Your task
Look below for the line with "- Features (which used to work)", and from there restate every line word for word until the entries end.

Data provided
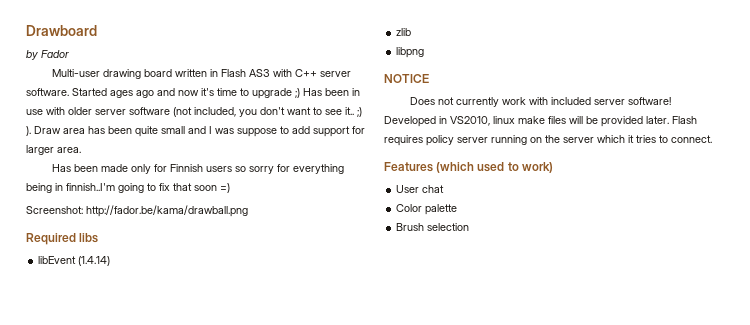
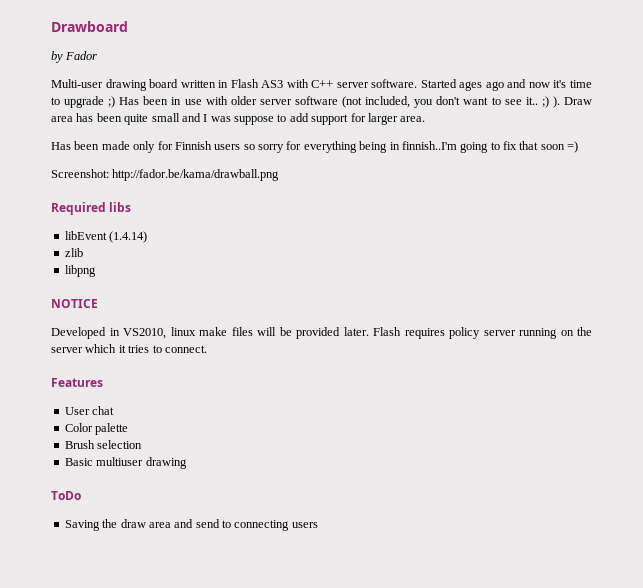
- Does not currently work with included server software!
- Features (which used to work)
+ Features
+ Basic multiuser drawing
+ ToDo
+ Saving the draw area and send to connecting users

Expected answer
- Features (which used to work)
+ Features
+ Basic multiuser drawing
+ ToDo
+ Saving the draw area and send to connecting users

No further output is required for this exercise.